_Exercise directions:_
Please reproduce every record exactly as written, leaving out the pictures.

Web interface edit records

--- --- ---

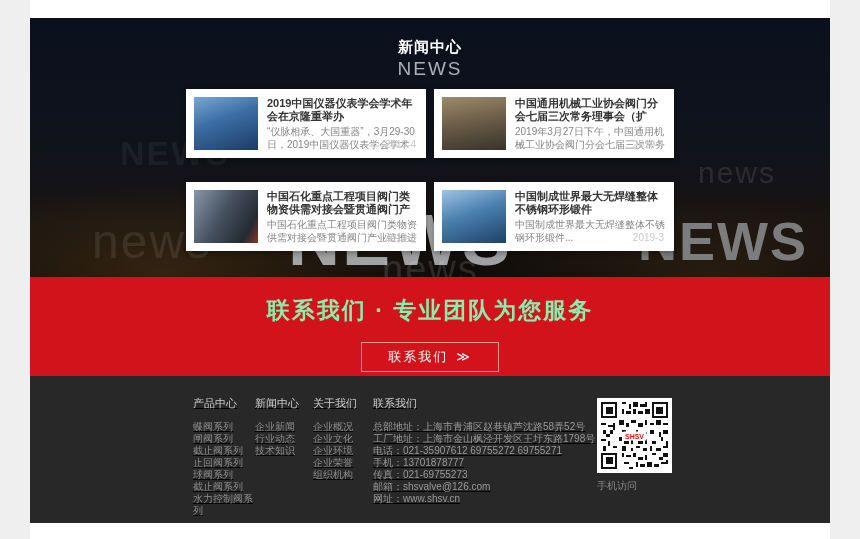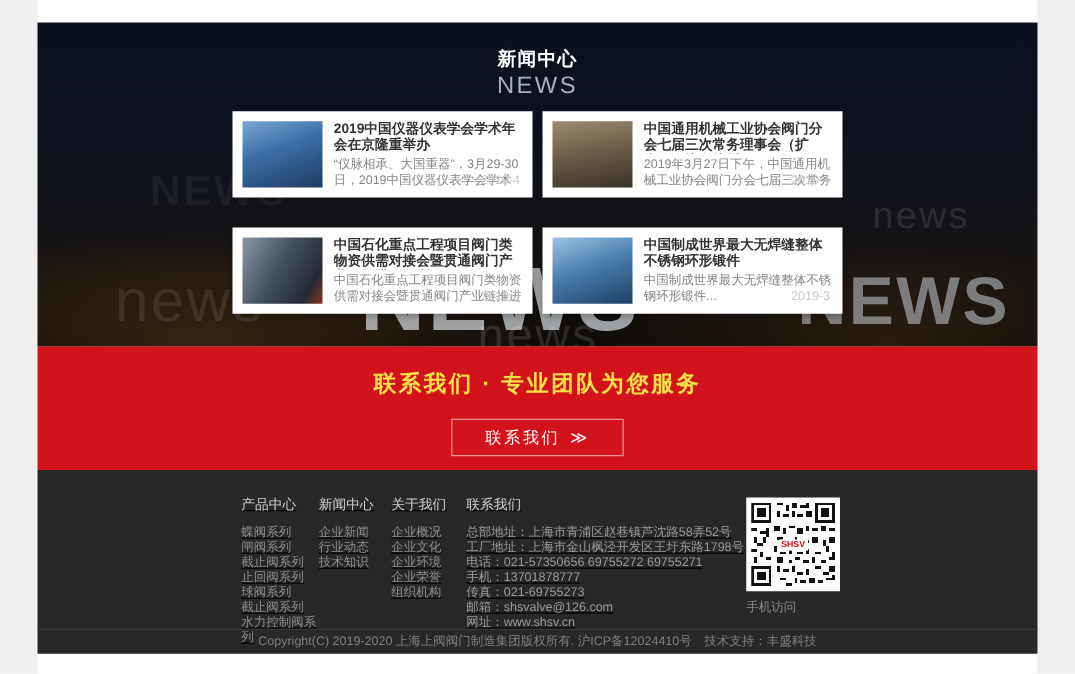--- a/index.html
+++ b/index.html
@@ -55,7 +55,7 @@
 
   
   .cta { height:99px; background:#d3131b; text-align:center; padding-top:18px; }
-  .cta h2 { color:#fde047; font-size:18px; font-weight:bold; letter-spacing:2px; }
+  .cta h2 { color:#86efac; font-size:23px; font-weight:bold; letter-spacing:2px; }
   .cta-btn {
     display:inline-block; margin-top:16px; padding:5px 26px;
     border:1px solid rgba(255,255,255,.55); background:transparent;

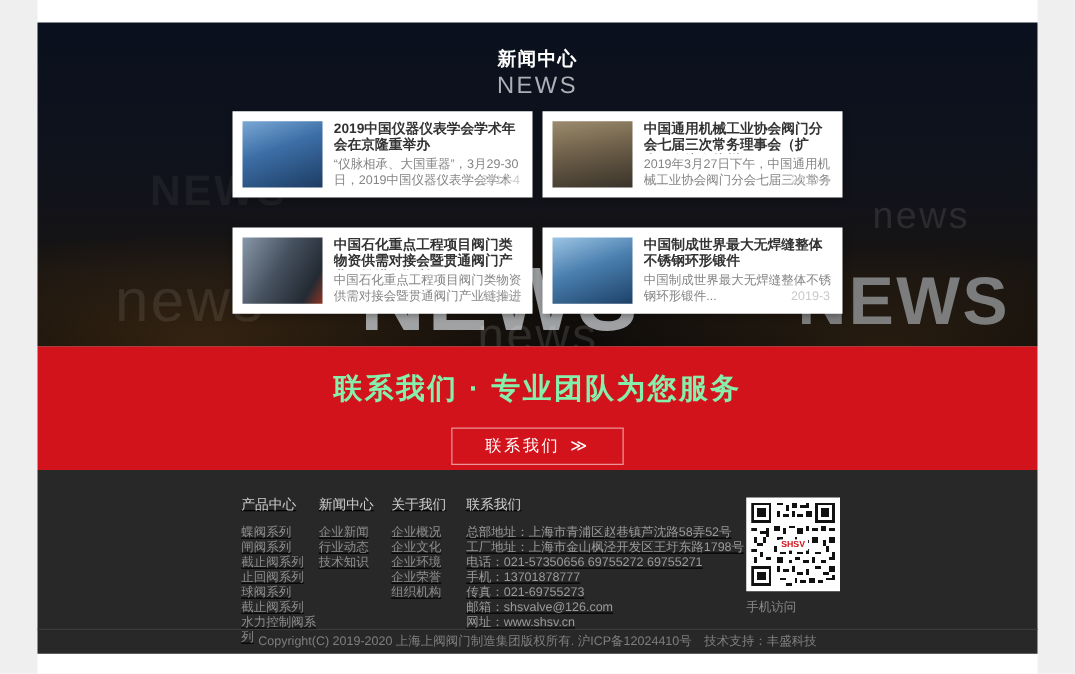--- a/index.html
+++ b/index.html
@@ -183,7 +183,7 @@
         <ul>
           <li>总部地址：上海市青浦区赵巷镇芦沈路58弄52号</li>
           <li>工厂地址：上海市金山枫泾开发区王圩东路1798号</li>
-          <li>电话：021-57350656  69755272  69755271</li>
+          <li>电话：021-35907612  69755272  69755271</li>
           <li>手机：13701878777</li>
           <li>传真：021-69755273</li>
           <li>邮箱：shsvalve@126.com</li>

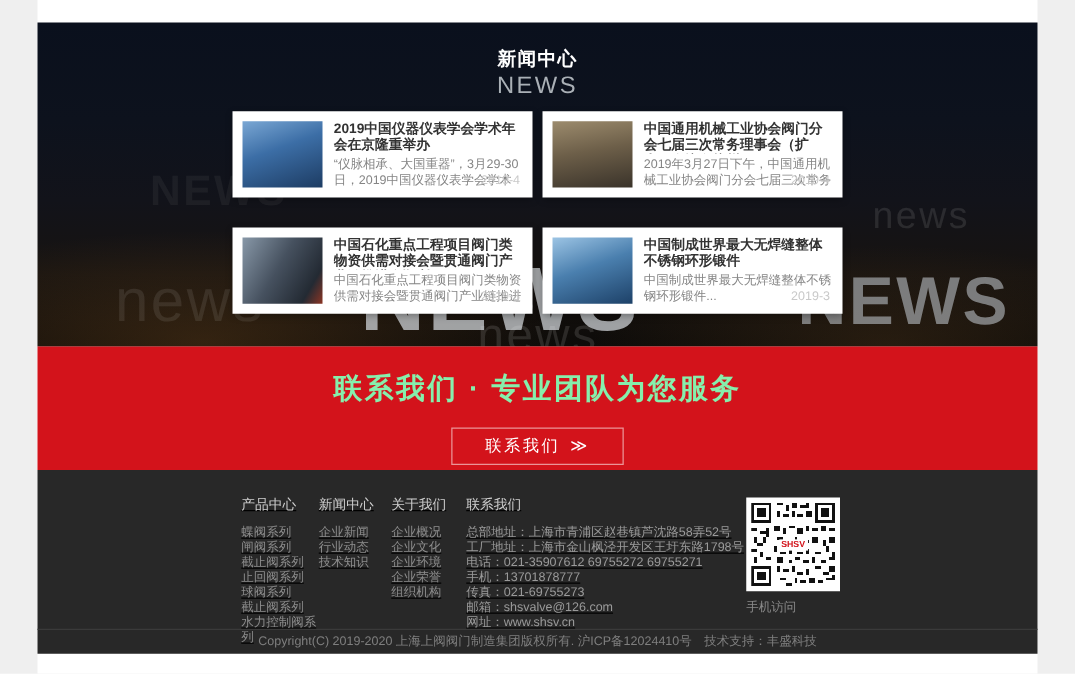--- a/index.html
+++ b/index.html
@@ -279,7 +279,6 @@
       <div class="qr-cap">手机访问</div>
     </div>
 
-    <div class="copy">Copyright(C) 2019-2020 上海上阀阀门制造集团版权所有. 沪ICP备12024410号　技术支持：丰盛科技</div>
   </div>
 
 </div>

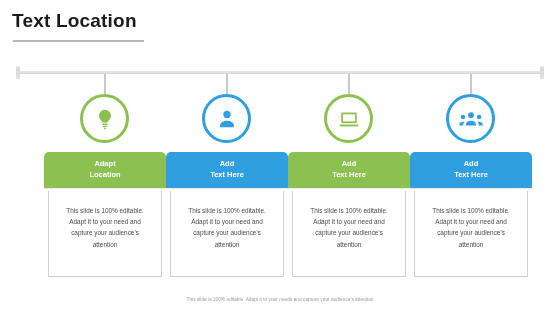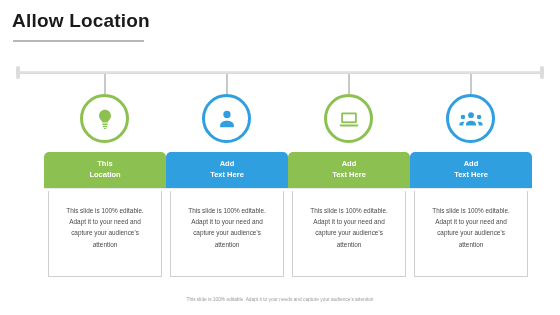--- a/index.html
+++ b/index.html
@@ -155,7 +155,7 @@
 
 <div class="slide">
 
-  <div class="slide-title">Allow Location</div>
+  <div class="slide-title">Text Location</div>
   <div class="title-rule"></div>
 
   <div class="connector-line"></div>

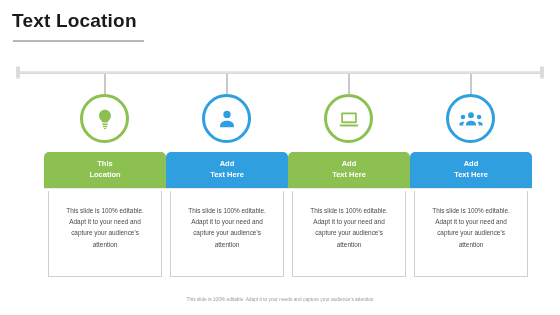--- a/index.html
+++ b/index.html
@@ -175,7 +175,7 @@
     <div class="header-shadow"></div>
     <div class="header-card">
       <div>
-        <span>This</span><br>
+        <span>Adapt</span><br>
         <span>Location</span>
       </div>
     </div>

--- --- ---

_Answer below:_
--- a/index.html
+++ b/index.html
@@ -55,7 +55,7 @@
 
   
   .cta { height:99px; background:#d3131b; text-align:center; padding-top:18px; }
-  .cta h2 { color:#fde047; font-size:18px; font-weight:bold; letter-spacing:2px; }
+  .cta h2 { color:#86efac; font-size:23px; font-weight:bold; letter-spacing:2px; }
   .cta-btn {
     display:inline-block; margin-top:16px; padding:5px 26px;
     border:1px solid rgba(255,255,255,.55); background:transparent;

--- a/index.html
+++ b/index.html
@@ -183,7 +183,7 @@
         <ul>
           <li>总部地址：上海市青浦区赵巷镇芦沈路58弄52号</li>
           <li>工厂地址：上海市金山枫泾开发区王圩东路1798号</li>
-          <li>电话：021-57350656  69755272  69755271</li>
+          <li>电话：021-35907612  69755272  69755271</li>
           <li>手机：13701878777</li>
           <li>传真：021-69755273</li>
           <li>邮箱：shsvalve@126.com</li>

--- a/index.html
+++ b/index.html
@@ -279,7 +279,6 @@
       <div class="qr-cap">手机访问</div>
     </div>
 
-    <div class="copy">Copyright(C) 2019-2020 上海上阀阀门制造集团版权所有. 沪ICP备12024410号　技术支持：丰盛科技</div>
   </div>
 
 </div>

--- a/index.html
+++ b/index.html
@@ -155,7 +155,7 @@
 
 <div class="slide">
 
-  <div class="slide-title">Allow Location</div>
+  <div class="slide-title">Text Location</div>
   <div class="title-rule"></div>
 
   <div class="connector-line"></div>

--- a/index.html
+++ b/index.html
@@ -175,7 +175,7 @@
     <div class="header-shadow"></div>
     <div class="header-card">
       <div>
-        <span>This</span><br>
+        <span>Adapt</span><br>
         <span>Location</span>
       </div>
     </div>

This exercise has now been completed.